------ THE DATA ------

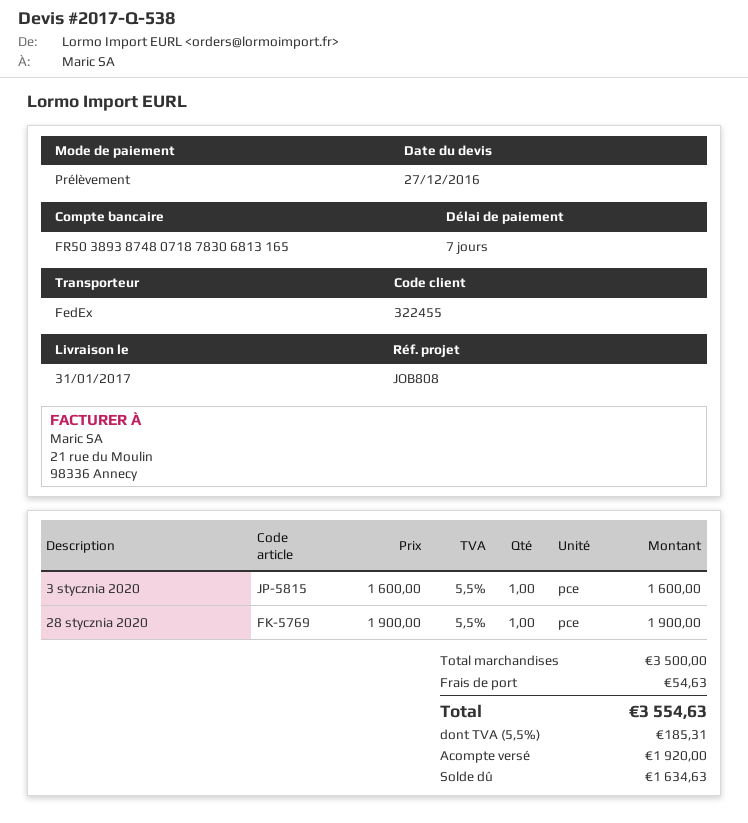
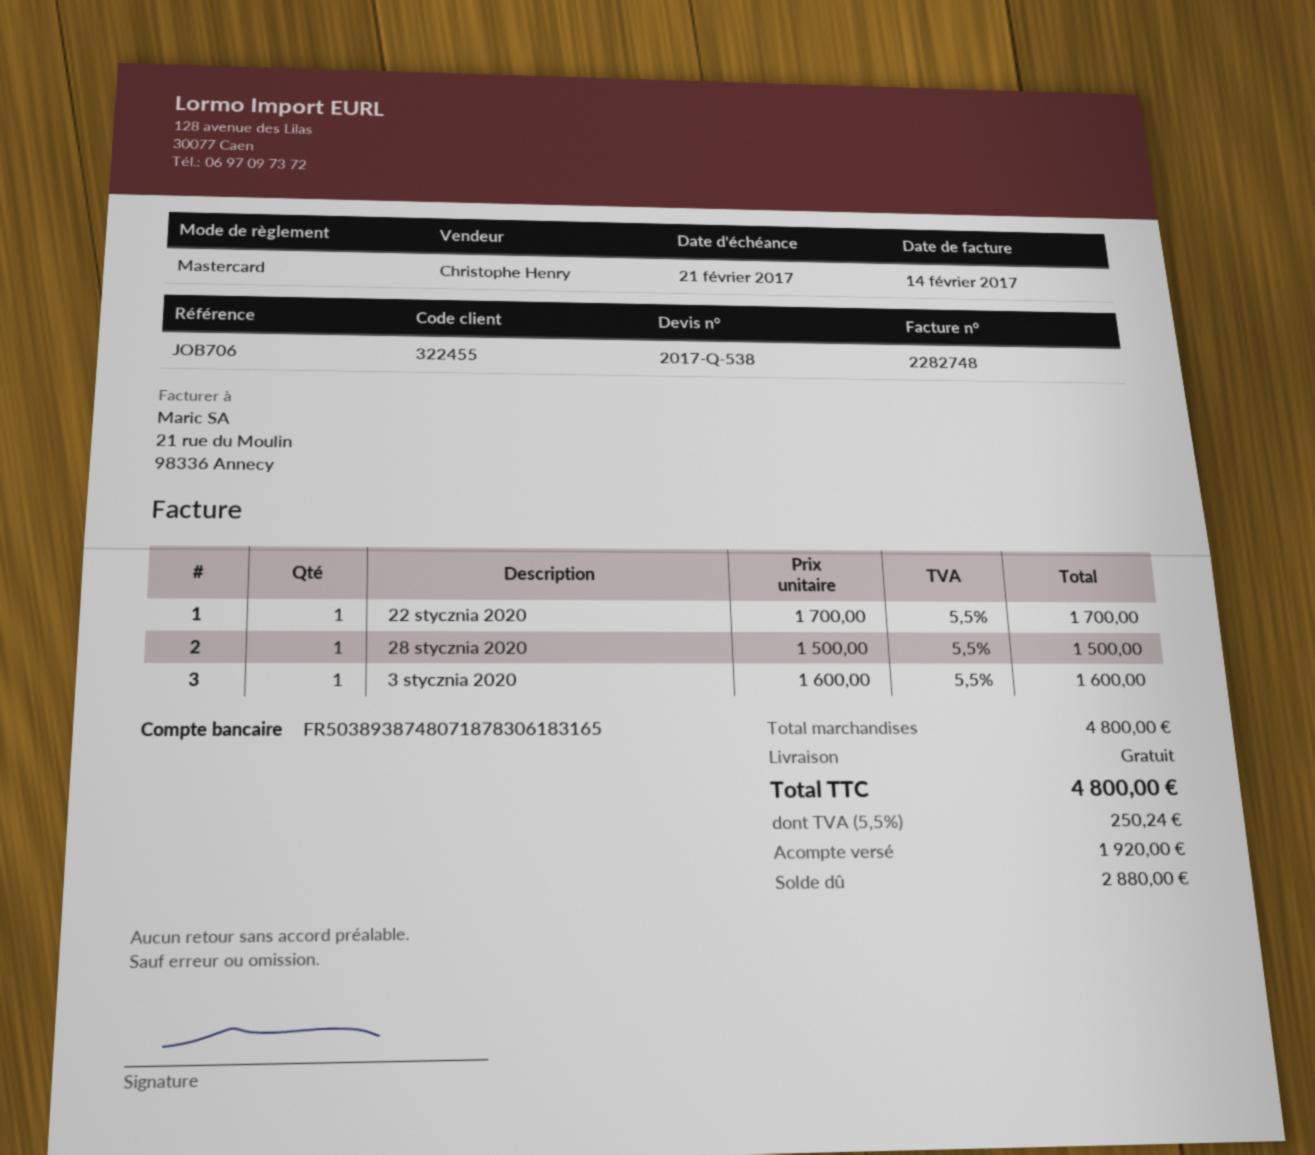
reference: JOB808 -> JOB706
payment method: direct debit -> Mastercard
bank account: FR5038938748071878306813165 -> FR5038938748071878306183165
28 stycznia 2020: 1 x 1900.00 = 1900.00 -> 1 x 1500.00 = 1500.00
22 stycznia 2020: none -> 1 x 1700.00 = 1700.00
subtotal: 3500.00 -> 4800.00
shipping: 54.63 -> 0.00
tax: 5.5% = 185.31 -> 5.5% = 250.24
total: 3554.63 -> 4800.00
balance: 1634.63 -> 2880.00

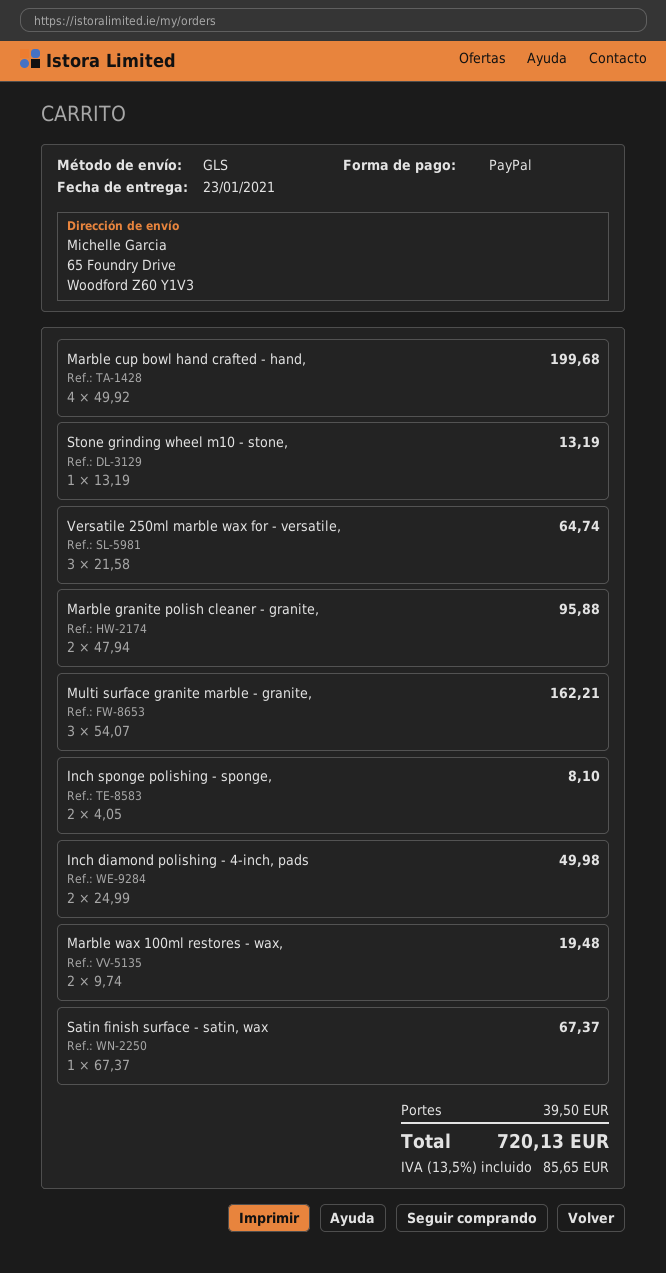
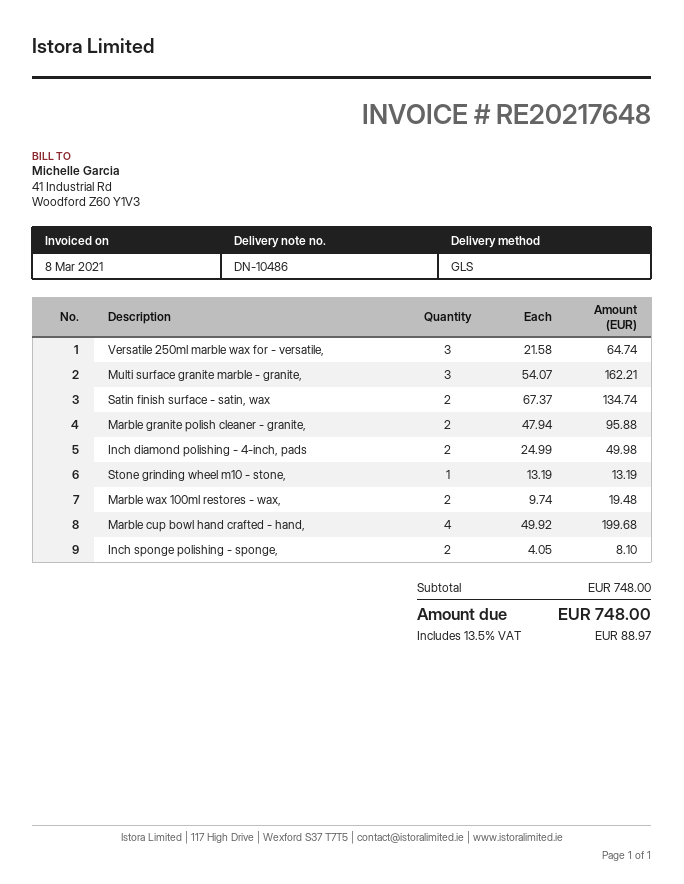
Satin finish surface - satin, wax: 1 x 67.37 = 67.37 -> 2 x 67.37 = 134.74
shipping: 39.50 -> none
tax: 13.5% = 85.65 -> 13.5% = 88.97
total: 720.13 -> 748.00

------

» TASK DIRECTIONS:
Could you repeat exactly the lines from the one containing "subtotal: 3500.00 -> 4800.00" through the last line of the records, both included, without the pictures?

» ANSWER TO THIS EXERCISE:
subtotal: 3500.00 -> 4800.00
shipping: 54.63 -> 0.00
tax: 5.5% = 185.31 -> 5.5% = 250.24
total: 3554.63 -> 4800.00
balance: 1634.63 -> 2880.00

Satin finish surface - satin, wax: 1 x 67.37 = 67.37 -> 2 x 67.37 = 134.74
shipping: 39.50 -> none
tax: 13.5% = 85.65 -> 13.5% = 88.97
total: 720.13 -> 748.00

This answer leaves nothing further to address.